Crawler lists grow faster than robots.txt rules get maintained. An allowlist (“allow these crawlers, block all others”) at the edge — Caddy, Cloudflare Worker, NGINX — is more robust than robots.txt entries that no crawler is required to honour. We run this in Caddy with CrowdSec as WAF; our allowlist covers around 12 crawlers across search engines, retrieval providers and archives.

Quick check for your platform

curl -s your-domain.tld/robots.txt | grep -iE 'ai-train|search|ai-input'
curl -A 'PerplexityBot' -s -o /dev/null -w '%{http_code}\n' your-domain.tld
curl -A 'GPTBot' -s -o /dev/null -w '%{http_code}\n' your-domain.tld

If robots.txt knows none of the three directives and every crawler gets a 200, layer 3 is unconfigured — you have forfeited every bargaining position.

Layer 4 — API/Auth/MCP/skill discovery: operable, not just readable

Layers 1–3 make your platform readable to agents. Layer 4 makes it operable. This decides whether, in two years, an AI agent can only mention your platform (“Moselwal offers platform operations, here is the link”) or actually act on it (“I have just booked you a first call / pulled a status report / created an enquiry”).

Four building blocks for layer 4

openapi.yaml with clear operation IDs, clean schemas and example requests. Curated, not generated.
.well-known discovery with /.well-known/ai-plugin.json or the corresponding protocol manifest pointing to the OpenAPI spec.
WebMCP or an equivalent skill manifest that describes not the HTTP layer but the operational logic: which action triggers what, which auth applies, which quotas hold.
Auth differentiated into useful and protected endpoints. Service endpoints (“retrieve my enquiry status”) need a user token; discovery endpoints (“list available actions”) are public.

Why this is no hype for SMEs

SMEs often equate layer 4 with “agent API for end customers” and push it to 2027. The real lever is internal use today: your staff use Claude or ChatGPT, ask about internal data, want enquiries created.

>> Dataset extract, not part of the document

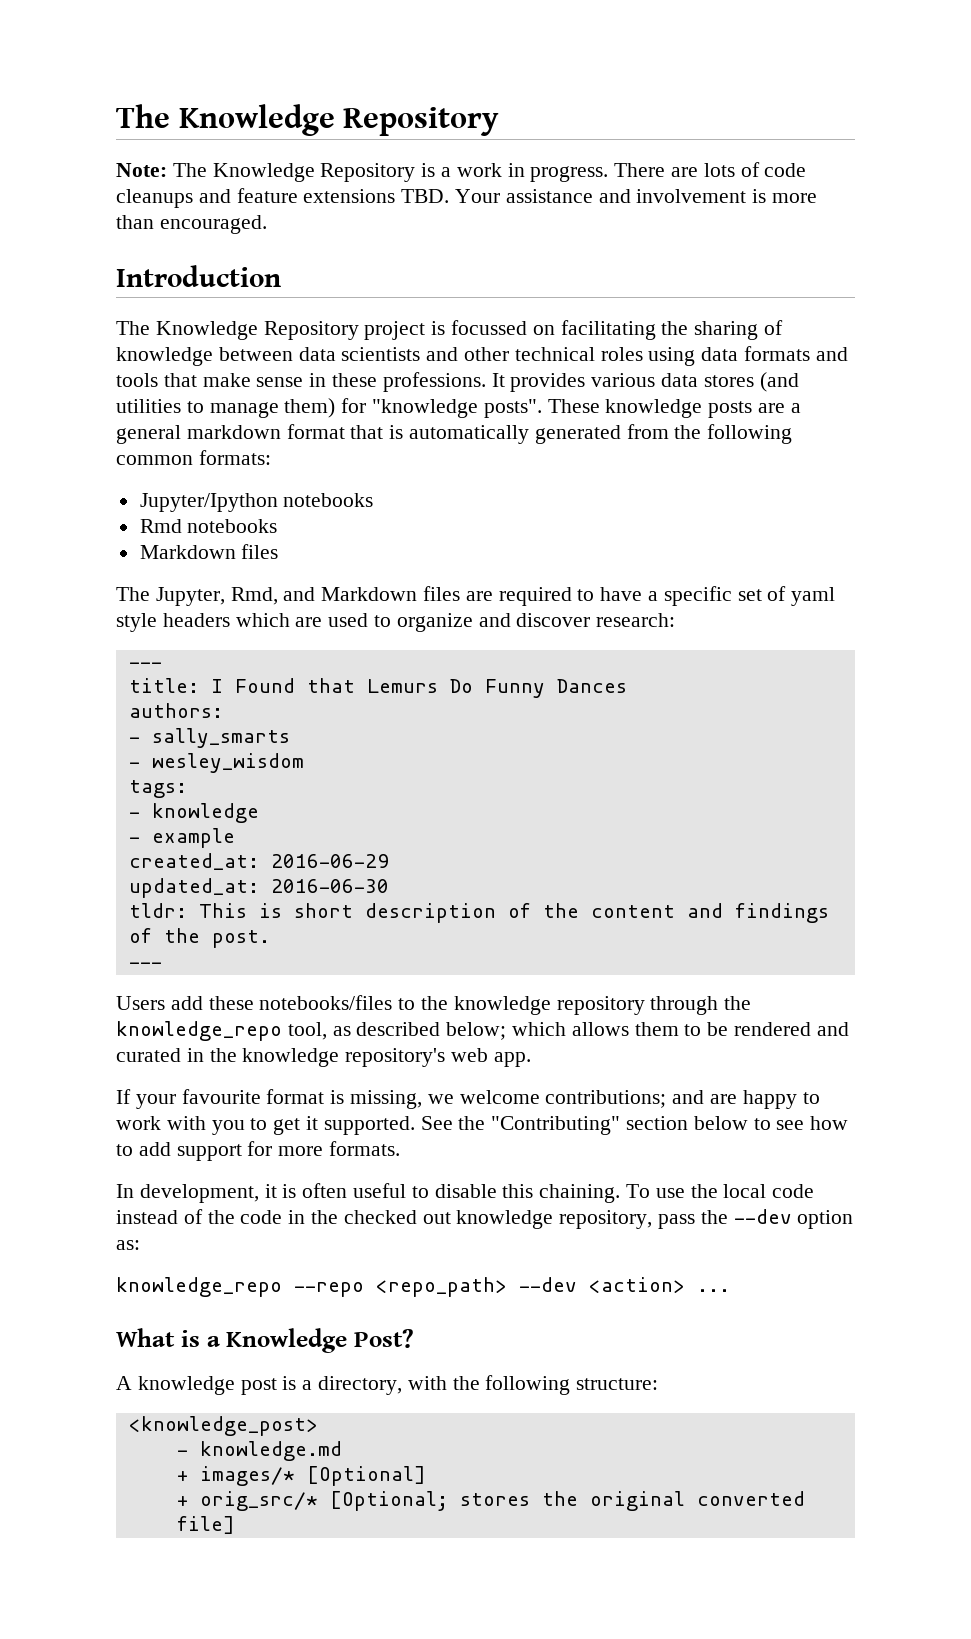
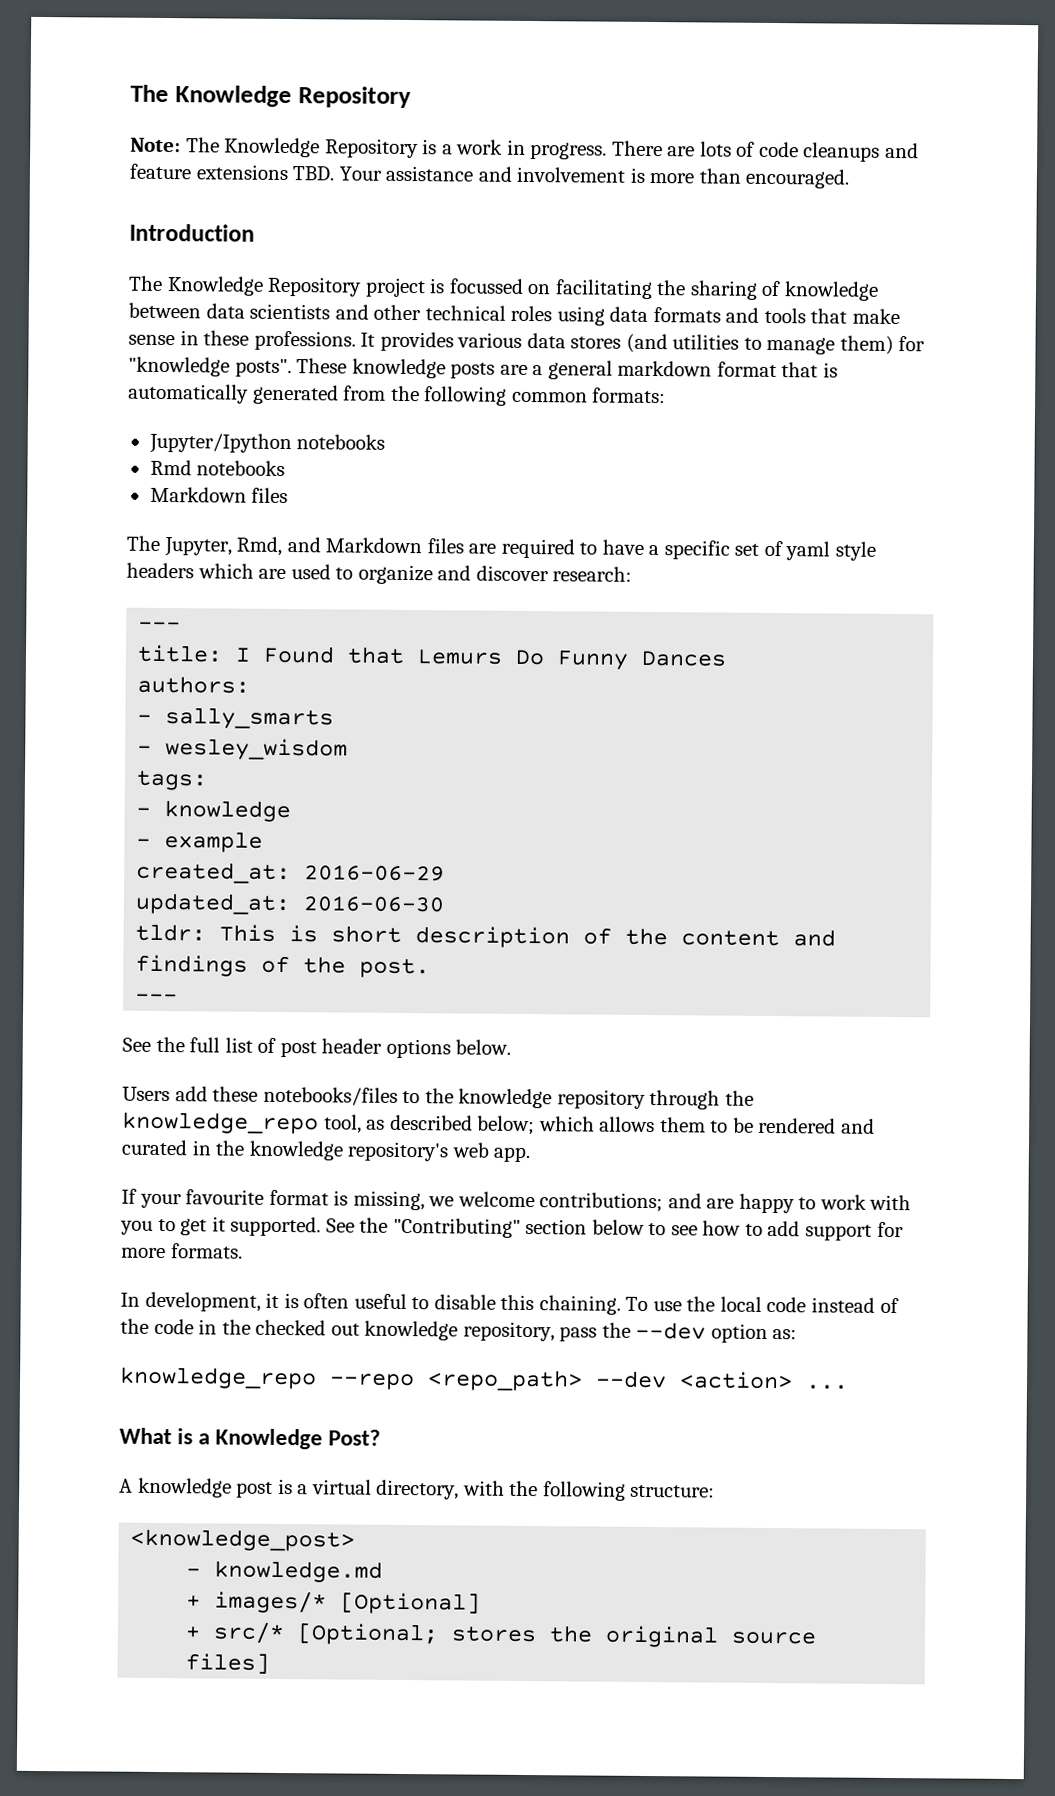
(162, 965) none -> [122,1036,512,1059] // See the full list of post header options below.
(313, 1385) none -> [311,1479,372,1495] virtual
[199,1491,318,1511] orig_src/* -> [213,1622,286,1645] src/*
[696,1491,805,1506] [176,1516,235,1534] converted file] -> [731,1631,817,1645] [185,1653,271,1674] source files]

If your own platforms have no MCP/skill manifest, every employee builds workarounds — copy-paste, screenshots to AI, manual briefings. Layer 4 is therefore an internal investment first.

Quick check for your platform

curl -s your-domain.tld/.well-known/ai-plugin.json | jq .
curl -s api.your-domain.tld/openapi.yaml | head -40
curl -s your-domain.tld/.well-known/mcp.json | jq .

If all three calls return 404, layer 4 is not built. Today that is still normal; in twelve months it will be a competitive disadvantage.

Who is affected?

The honest answer: anyone whose business depends on being visible in the search behaviour of the next three years. Cloudflare's finding (200,000 top sites, majority “not ready”) is not an outlier but the normal state. Three SME profiles crystallise:

Profile A — Visibility-on-the-web SMEs: Knowledge-driven providers (consulting, software, platform, B2B services) whose customers are already researching in Perplexity and ChatGPT. Layers 1 and 2 are urgent here; layer 3 a medium concern; layer 4 the investment for the next twelve months.
Profile B — In-house AI SMEs: Companies running Claude, Copilot or ChatGPT Enterprise internally who realise their own systems are not agent-compatible. Layer 4 is the primary lever here — as an internal platform investment, not a marketing move.
Profile C — Platform and SaaS SMEs: If you offer software or data yourself, you have to take all four layers seriously, because your customers will increasingly approach you agent-mediated. Layer 3 is decisive here: differentiated control over who sees what, for which purpose, with which auth.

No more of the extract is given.